• **TASK ITEM**
Please transcribe, word for word, only the lines from the one containing "html: <div>Shërbimi i" through the last line of the records below, both included, and leave out every picture.

─── RECORDS FOR THE TASK

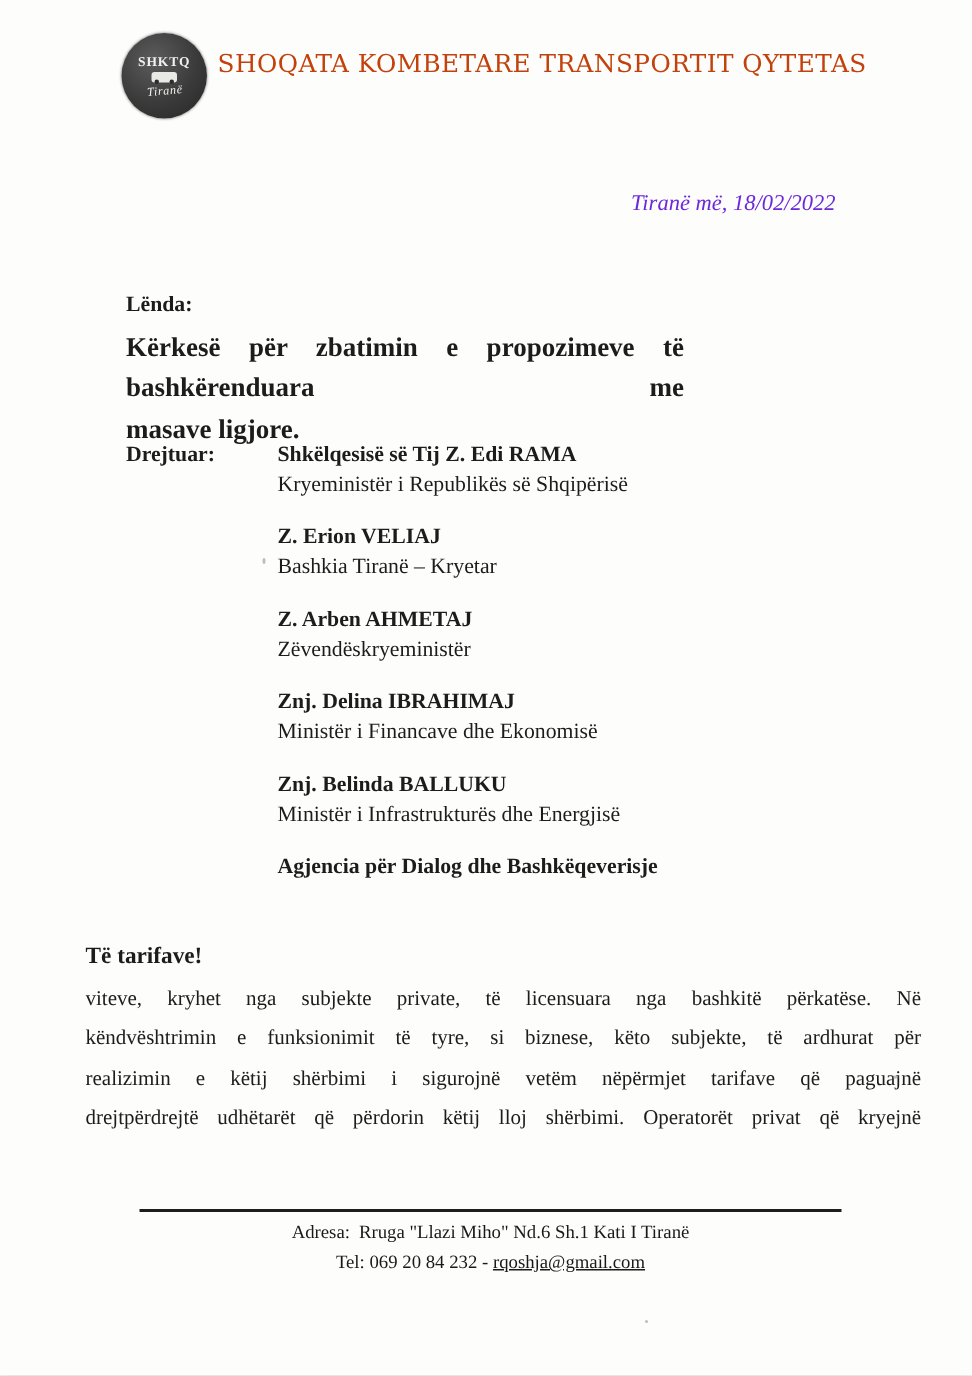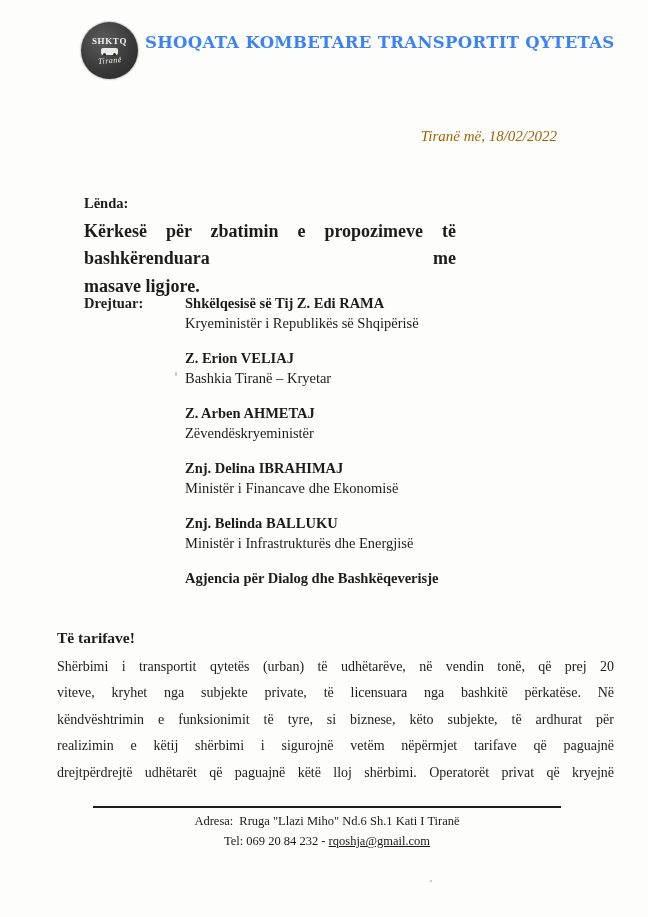"SHOQATA KOMBETARE TRANSPORTIT QYTETAS" .org-title { color: #3b82f6 -> #c2410c; font-weight: bold -> normal }
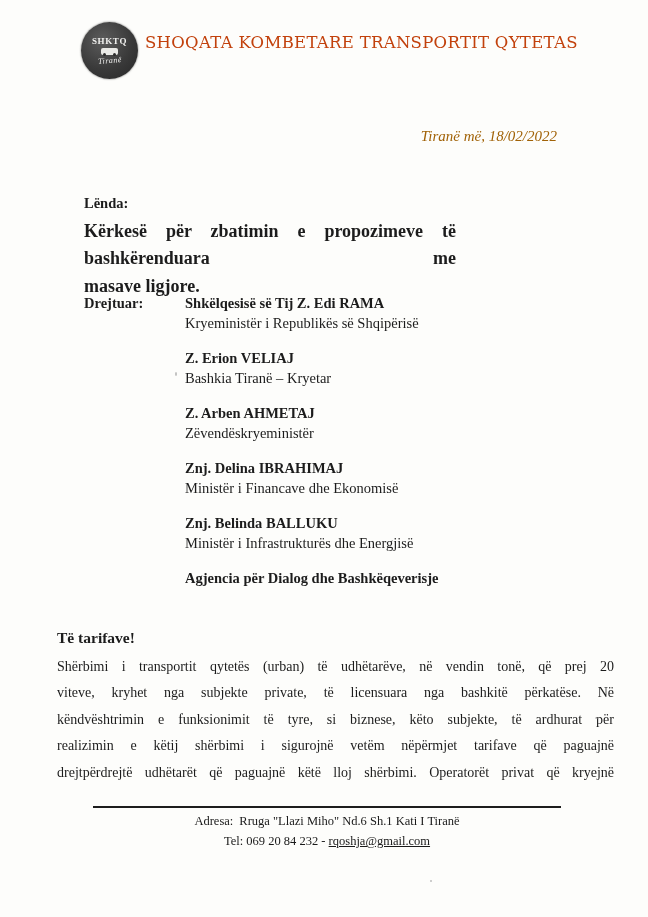"Tiranë më, 18/02/2022" .date-line { color: #a16207 -> #6d28d9 }
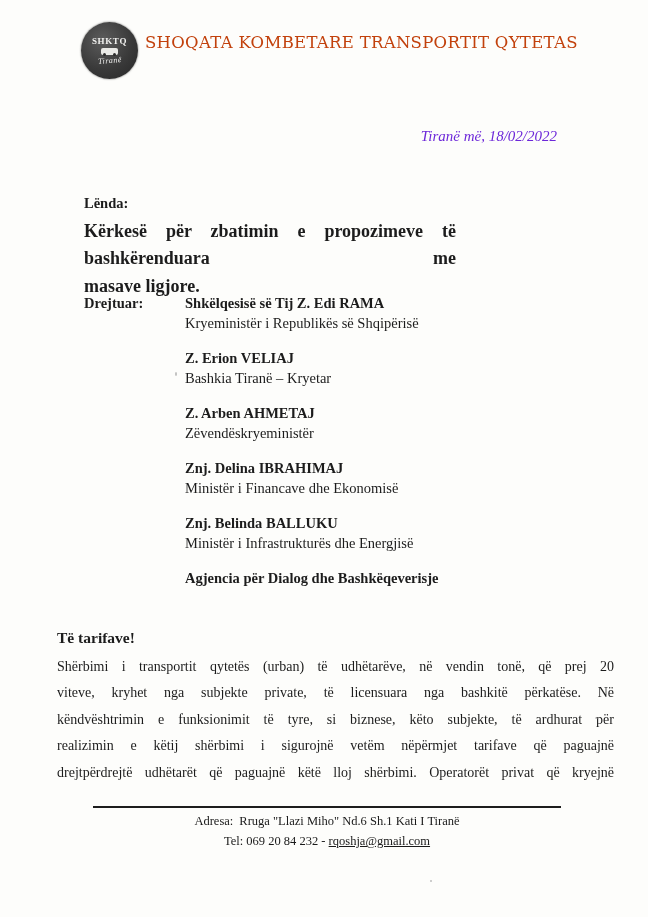"Shërbimi i transportit qytetës (urban)" div.body-line { html: <div>Shërbimi i transportit qytetës (urban) të udhëtarëve, në vendin tonë, që prej 20</div> -> none }
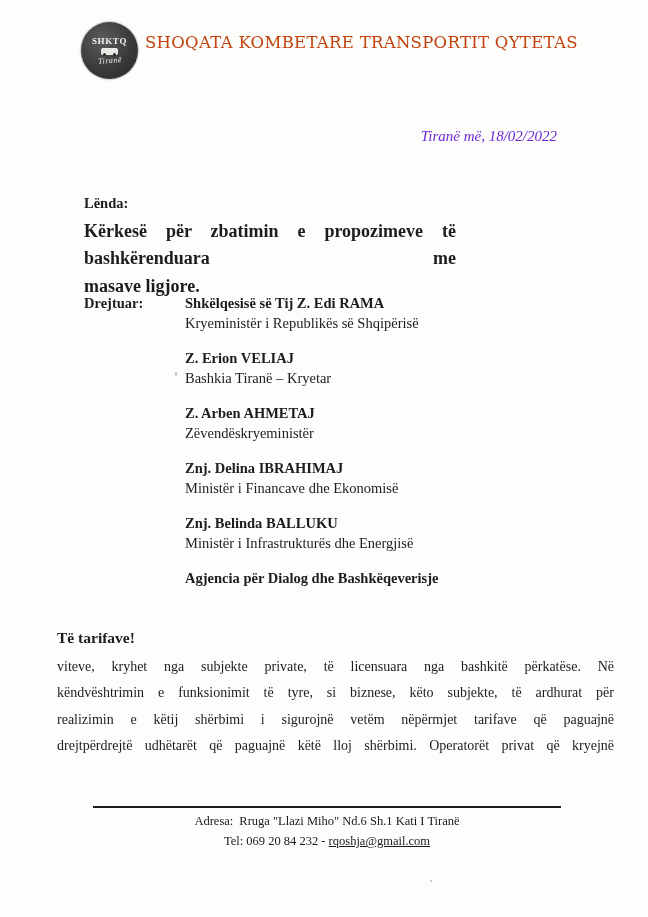"drejtpërdrejtë udhëtarët që paguajnë" div.body-line { text: paguajnë këtë -> përdorin këtij }
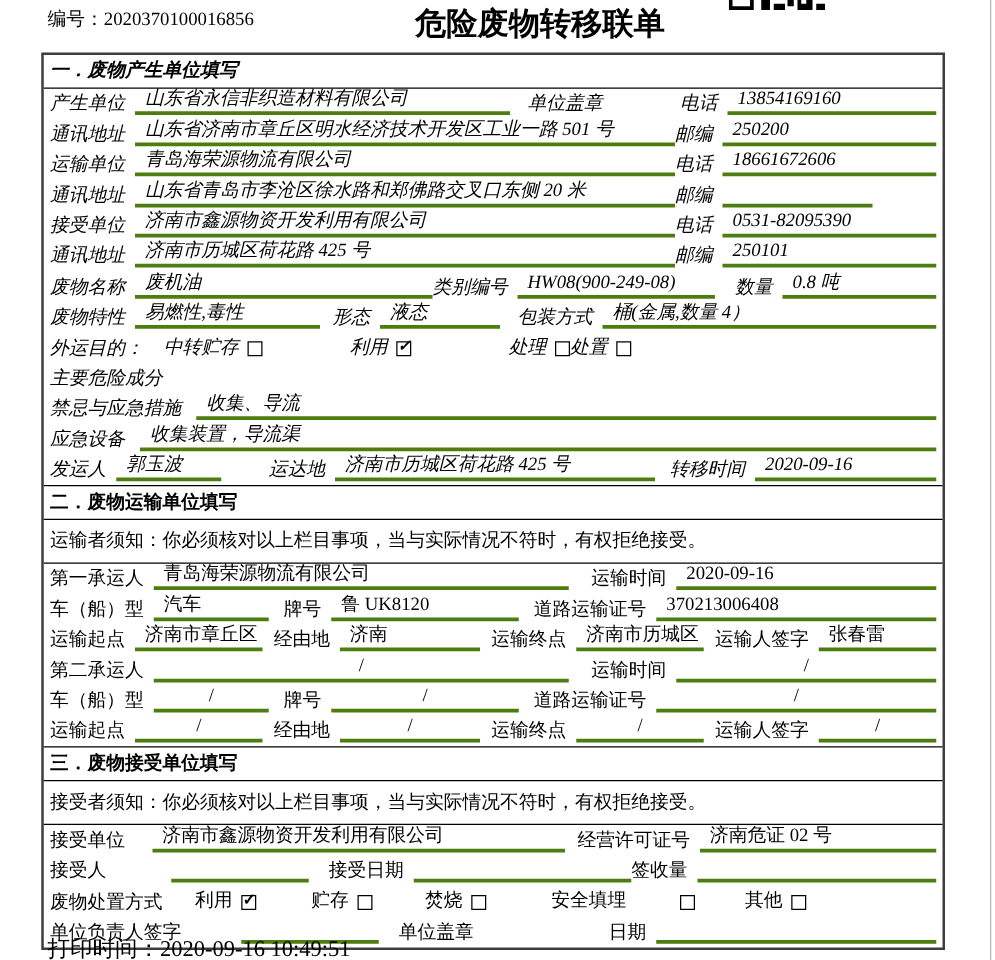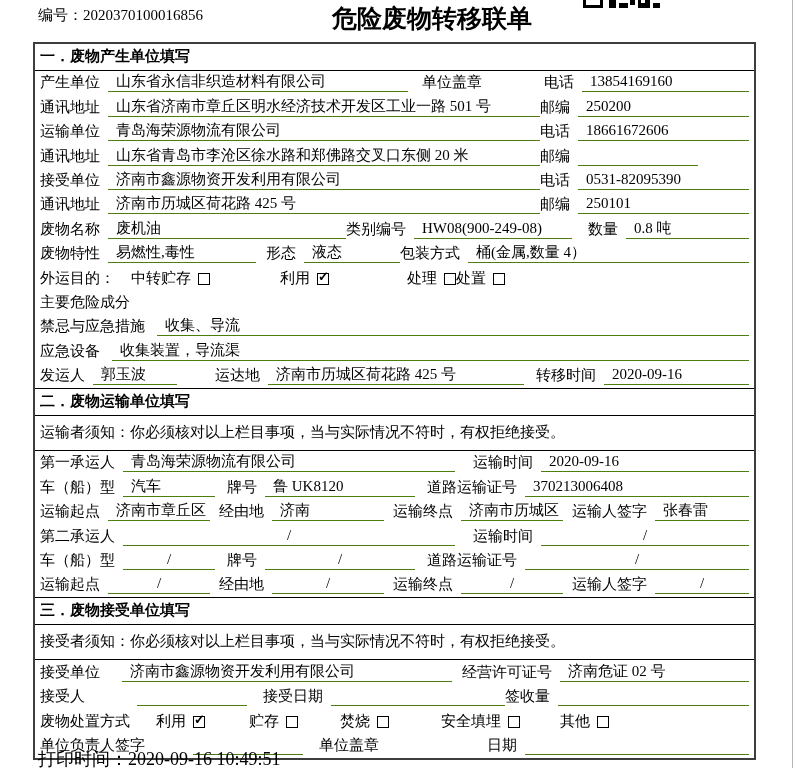"一．废物产生单位填写" .section:first-child { font-style: none -> italic }
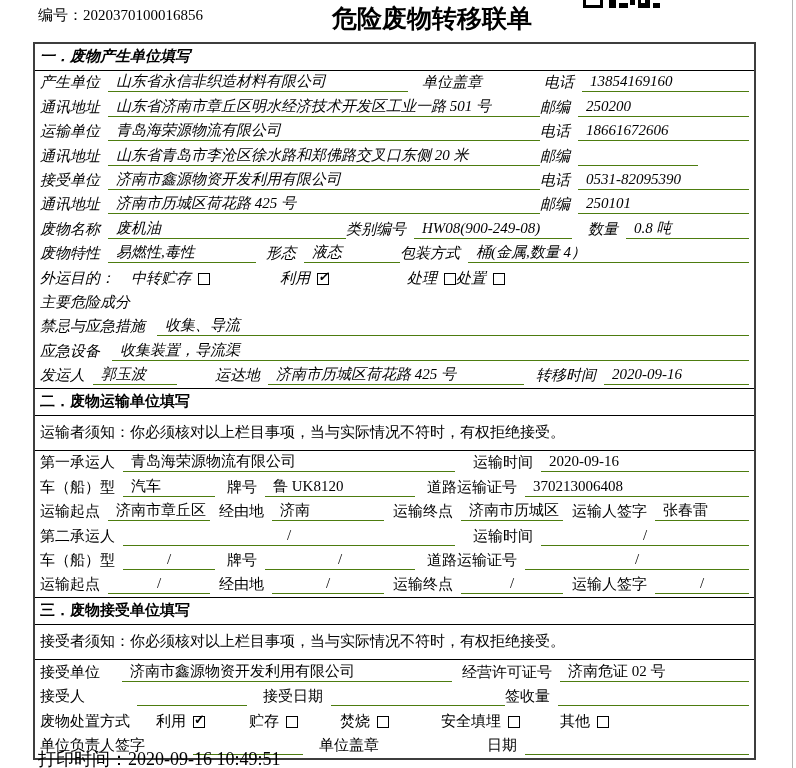"山东省永信非织造材料有限公司" .fld { border-bottom: 1px solid #4d7c0f -> 3px solid #4d7c0f }
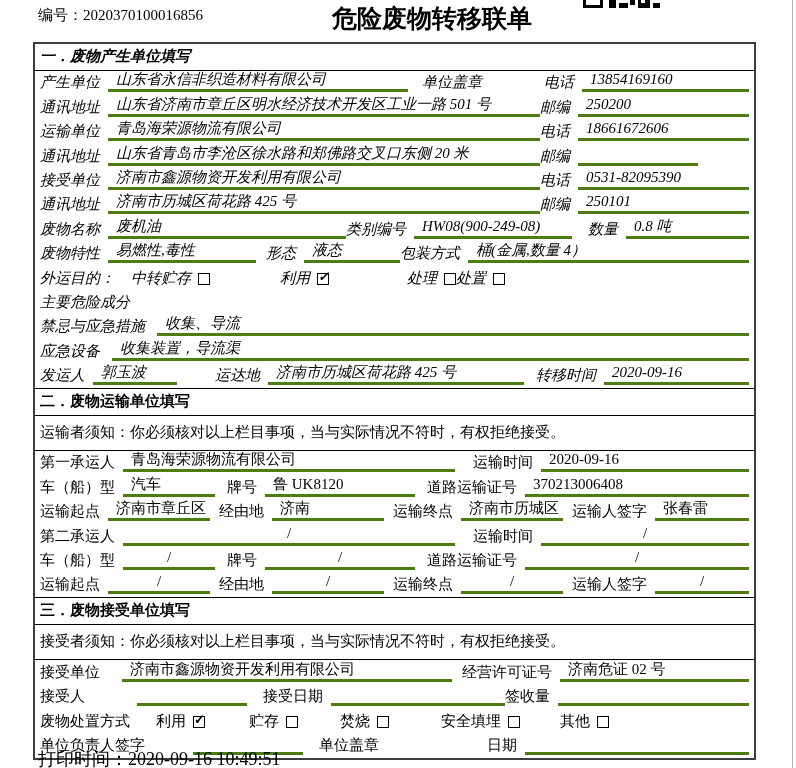"包装方式" span.lbl { margin-left: none -> 14px }
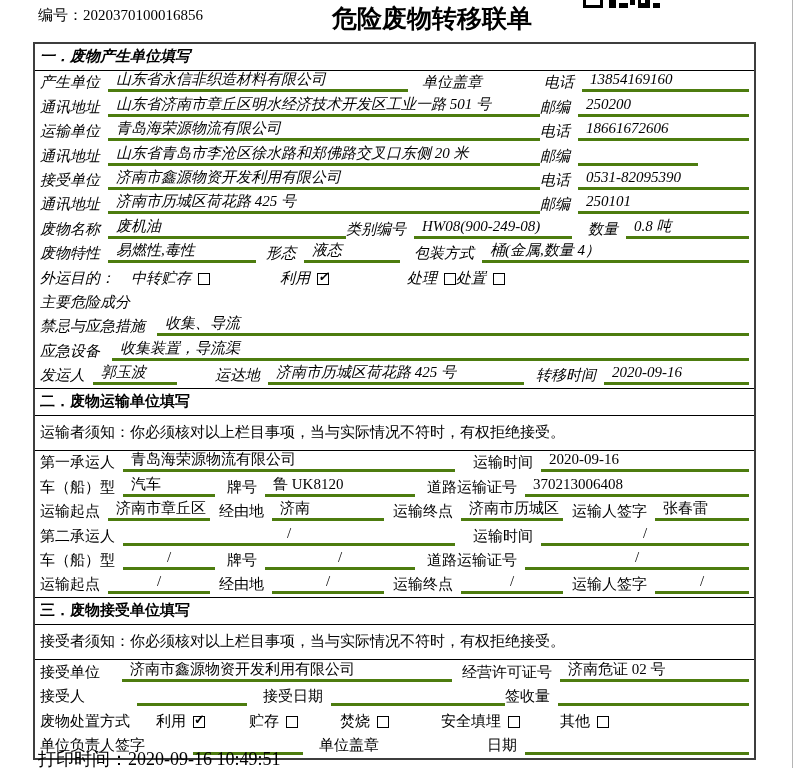"安全填埋" span.cb { gap: none -> 36px }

──────

• **TASK OUTPUT**
"Shërbimi i transportit qytetës (urban)" div.body-line { html: <div>Shërbimi i transportit qytetës (urban) të udhëtarëve, në vendin tonë, që prej 20</div> -> none }
"drejtpërdrejtë udhëtarët që paguajnë" div.body-line { text: paguajnë këtë -> përdorin këtij }
"一．废物产生单位填写" .section:first-child { font-style: none -> italic }
"山东省永信非织造材料有限公司" .fld { border-bottom: 1px solid #4d7c0f -> 3px solid #4d7c0f }
"包装方式" span.lbl { margin-left: none -> 14px }
"安全填埋" span.cb { gap: none -> 36px }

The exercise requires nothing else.